*What to produce:*
For each line in the data below that holds "Pulau", return a copy.

(Records from a data collection)

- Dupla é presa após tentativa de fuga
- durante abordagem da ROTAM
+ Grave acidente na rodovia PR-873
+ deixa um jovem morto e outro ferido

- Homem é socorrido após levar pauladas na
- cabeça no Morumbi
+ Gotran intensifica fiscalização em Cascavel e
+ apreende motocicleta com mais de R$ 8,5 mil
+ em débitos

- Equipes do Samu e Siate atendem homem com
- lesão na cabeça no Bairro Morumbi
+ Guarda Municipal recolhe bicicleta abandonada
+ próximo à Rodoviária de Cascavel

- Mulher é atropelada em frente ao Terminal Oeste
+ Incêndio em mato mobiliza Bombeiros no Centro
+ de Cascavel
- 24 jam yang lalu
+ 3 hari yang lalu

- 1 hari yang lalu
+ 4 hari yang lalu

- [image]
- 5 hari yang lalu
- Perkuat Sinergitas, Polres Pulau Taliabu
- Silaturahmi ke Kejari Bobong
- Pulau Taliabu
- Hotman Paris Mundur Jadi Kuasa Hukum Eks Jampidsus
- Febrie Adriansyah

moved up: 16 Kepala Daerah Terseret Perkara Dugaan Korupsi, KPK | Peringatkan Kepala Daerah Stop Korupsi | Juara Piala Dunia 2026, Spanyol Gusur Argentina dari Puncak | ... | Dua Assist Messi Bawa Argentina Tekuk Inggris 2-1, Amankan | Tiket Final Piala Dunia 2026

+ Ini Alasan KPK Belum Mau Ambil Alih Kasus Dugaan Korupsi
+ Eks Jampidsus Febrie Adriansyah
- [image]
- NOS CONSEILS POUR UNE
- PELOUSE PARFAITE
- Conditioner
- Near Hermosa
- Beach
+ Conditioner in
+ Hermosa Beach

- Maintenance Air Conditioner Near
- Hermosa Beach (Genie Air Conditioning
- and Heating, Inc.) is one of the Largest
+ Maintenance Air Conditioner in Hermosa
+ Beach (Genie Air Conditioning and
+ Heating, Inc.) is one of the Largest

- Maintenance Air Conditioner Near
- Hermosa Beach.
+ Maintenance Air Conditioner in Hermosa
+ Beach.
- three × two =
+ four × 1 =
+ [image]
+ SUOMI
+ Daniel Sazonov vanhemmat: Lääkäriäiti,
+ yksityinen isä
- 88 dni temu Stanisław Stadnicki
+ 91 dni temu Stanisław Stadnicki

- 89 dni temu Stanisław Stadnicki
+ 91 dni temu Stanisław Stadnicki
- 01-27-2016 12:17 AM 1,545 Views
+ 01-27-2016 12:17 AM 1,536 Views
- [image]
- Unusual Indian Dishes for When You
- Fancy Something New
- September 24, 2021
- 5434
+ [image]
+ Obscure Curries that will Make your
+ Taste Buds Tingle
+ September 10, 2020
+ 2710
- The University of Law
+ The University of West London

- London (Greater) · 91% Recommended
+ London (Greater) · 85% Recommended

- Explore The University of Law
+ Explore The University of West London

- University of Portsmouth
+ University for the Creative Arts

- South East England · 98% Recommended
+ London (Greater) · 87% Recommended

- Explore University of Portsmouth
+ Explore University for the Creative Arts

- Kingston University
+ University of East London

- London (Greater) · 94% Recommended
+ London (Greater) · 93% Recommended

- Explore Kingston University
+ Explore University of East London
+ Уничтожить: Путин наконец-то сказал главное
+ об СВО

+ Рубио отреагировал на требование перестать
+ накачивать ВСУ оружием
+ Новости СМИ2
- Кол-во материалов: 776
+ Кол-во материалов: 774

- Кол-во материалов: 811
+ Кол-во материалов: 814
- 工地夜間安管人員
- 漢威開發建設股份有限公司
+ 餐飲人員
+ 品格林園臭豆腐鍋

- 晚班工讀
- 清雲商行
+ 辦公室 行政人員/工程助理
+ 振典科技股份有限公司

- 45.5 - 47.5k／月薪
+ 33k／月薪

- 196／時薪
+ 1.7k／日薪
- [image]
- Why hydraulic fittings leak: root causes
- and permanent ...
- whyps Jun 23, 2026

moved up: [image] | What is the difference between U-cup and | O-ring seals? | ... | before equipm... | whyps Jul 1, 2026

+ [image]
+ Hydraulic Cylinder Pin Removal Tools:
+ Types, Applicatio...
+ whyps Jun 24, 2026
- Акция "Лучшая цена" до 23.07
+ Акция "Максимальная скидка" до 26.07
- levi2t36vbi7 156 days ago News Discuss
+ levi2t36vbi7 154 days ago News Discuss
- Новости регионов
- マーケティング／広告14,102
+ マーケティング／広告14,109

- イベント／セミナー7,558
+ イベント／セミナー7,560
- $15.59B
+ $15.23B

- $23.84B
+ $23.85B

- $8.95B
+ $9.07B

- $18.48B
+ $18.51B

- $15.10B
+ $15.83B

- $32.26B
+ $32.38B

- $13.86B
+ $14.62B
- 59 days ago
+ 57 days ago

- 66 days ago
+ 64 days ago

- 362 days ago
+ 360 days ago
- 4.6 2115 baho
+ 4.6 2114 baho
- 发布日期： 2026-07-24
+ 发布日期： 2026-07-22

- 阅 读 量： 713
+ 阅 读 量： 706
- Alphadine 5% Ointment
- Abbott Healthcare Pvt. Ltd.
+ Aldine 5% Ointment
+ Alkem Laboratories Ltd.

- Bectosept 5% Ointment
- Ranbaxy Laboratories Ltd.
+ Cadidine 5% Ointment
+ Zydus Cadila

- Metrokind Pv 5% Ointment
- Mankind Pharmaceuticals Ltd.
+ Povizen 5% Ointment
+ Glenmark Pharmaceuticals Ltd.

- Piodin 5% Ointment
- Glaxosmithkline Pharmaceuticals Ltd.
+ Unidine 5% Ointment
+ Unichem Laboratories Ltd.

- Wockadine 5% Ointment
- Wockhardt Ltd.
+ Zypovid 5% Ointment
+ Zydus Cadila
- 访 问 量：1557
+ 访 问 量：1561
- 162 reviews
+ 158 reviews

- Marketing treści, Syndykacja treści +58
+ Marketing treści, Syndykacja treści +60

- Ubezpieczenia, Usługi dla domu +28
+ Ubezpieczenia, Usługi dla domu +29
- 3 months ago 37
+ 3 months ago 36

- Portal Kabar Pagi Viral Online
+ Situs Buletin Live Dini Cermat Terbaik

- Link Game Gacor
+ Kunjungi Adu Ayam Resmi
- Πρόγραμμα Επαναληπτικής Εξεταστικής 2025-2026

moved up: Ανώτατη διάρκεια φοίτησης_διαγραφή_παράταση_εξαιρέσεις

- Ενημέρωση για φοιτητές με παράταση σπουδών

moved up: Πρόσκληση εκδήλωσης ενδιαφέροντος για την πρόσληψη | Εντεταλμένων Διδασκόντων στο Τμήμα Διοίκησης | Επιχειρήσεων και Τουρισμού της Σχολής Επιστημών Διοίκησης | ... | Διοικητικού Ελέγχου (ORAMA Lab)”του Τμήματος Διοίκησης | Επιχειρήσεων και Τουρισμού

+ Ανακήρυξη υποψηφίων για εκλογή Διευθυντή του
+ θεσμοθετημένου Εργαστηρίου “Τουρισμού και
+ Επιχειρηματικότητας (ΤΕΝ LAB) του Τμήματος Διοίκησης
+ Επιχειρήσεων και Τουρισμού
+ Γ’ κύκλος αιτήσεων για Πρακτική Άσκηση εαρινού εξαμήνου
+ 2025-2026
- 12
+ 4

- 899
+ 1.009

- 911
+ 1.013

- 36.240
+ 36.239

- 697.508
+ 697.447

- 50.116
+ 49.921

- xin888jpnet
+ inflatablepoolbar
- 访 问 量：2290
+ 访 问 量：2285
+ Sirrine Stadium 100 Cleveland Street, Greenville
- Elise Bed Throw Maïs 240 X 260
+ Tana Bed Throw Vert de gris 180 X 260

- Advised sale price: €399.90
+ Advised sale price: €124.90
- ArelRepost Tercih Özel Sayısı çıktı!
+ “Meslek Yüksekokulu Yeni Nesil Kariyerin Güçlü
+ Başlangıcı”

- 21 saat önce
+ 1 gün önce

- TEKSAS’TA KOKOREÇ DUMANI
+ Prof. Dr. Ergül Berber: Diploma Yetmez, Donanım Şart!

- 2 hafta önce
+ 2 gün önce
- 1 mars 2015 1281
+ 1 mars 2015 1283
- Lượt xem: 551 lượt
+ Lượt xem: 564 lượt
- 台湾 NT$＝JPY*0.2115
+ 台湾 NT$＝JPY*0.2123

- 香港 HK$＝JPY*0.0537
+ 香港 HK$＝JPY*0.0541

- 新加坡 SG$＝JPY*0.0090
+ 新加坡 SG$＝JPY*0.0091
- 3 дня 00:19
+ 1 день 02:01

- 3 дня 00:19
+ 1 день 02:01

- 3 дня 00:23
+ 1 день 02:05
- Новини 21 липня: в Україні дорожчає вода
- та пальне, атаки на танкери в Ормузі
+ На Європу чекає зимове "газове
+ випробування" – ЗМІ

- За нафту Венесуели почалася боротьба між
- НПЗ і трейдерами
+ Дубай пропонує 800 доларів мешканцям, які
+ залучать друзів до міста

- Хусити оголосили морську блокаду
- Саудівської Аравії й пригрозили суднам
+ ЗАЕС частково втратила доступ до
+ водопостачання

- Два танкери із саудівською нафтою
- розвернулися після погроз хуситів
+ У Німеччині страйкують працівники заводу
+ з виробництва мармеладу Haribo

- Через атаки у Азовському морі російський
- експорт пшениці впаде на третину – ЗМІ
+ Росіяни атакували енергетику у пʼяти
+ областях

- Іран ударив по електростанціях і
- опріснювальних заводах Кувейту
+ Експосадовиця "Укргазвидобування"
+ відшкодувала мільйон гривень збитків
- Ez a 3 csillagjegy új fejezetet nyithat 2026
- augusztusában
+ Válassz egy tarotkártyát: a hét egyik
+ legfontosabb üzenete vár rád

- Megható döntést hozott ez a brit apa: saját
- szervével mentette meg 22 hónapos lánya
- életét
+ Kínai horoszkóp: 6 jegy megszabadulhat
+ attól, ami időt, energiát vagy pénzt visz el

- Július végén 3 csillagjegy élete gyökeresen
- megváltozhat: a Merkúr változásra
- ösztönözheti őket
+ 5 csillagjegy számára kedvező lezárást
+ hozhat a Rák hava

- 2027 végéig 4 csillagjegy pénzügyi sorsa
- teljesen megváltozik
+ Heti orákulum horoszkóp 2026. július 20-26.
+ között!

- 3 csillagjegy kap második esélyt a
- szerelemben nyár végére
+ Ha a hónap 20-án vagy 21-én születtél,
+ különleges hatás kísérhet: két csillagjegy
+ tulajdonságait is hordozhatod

*Problem solution:*
- Perkuat Sinergitas, Polres Pulau Taliabu
- Pulau Taliabu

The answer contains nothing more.